Crowdsourcing is Natural Selection
Much of the opposition to Crowdsourcing seems to reflect the same desire for an intelligent designer. Obviously crowdsourcing has worked with Wikipedia, but I wonder if it will catch on as easily with Wikimapia.

Layers are the Species
Maybe I’m too entrenched in ESRI technology, but when I look at Wikimapia, I really wish it had layers. Is there some way we could have layers without an intelligent designer? In Darwinian terms, perhaps we could think of layers as being analogous to species. Natural selection would allow new types of layers to evolve. Off the top of my head, I can’t think of a single layer based web mapping site that allows users to create new layers. Mindless users should be allowed to create new layers.

Features are the Genes
Maybe take it a step further and treat the feature as a gene. Richard Dawkins says its not really species that compete for survival, but genes.
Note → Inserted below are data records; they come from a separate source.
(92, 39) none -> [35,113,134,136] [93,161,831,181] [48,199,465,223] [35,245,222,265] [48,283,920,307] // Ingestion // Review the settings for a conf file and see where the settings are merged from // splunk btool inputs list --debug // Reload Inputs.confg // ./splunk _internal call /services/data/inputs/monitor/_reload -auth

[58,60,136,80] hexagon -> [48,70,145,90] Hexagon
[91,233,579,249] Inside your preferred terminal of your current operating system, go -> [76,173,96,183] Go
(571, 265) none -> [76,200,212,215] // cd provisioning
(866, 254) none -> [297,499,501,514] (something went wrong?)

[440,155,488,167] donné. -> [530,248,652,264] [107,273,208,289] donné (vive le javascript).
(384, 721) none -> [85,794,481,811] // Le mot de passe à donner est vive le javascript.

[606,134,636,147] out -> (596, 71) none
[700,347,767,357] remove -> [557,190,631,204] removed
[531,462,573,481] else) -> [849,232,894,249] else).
Provide a tool that makes it easy to move features from one layer to another, keeping markers to trace their ancestry. I’ve always felt deciding which layer a feature belongs in is somewhat arbitrary, so why not allow natural selection decide? Of course we’d need to relax the relational database requirement that all features have the same set of fields. Instead, XML schemas would be used. (Problem, how can schemas evolve?)

Mashups are Sexual Reproduction
Maybe the mashup could be thought of as sexual reproduction. Mindless users would mashup existing layers to create new layers. This would be analogous to Jamglue, which allows users to create new audio by mixing together existing audio.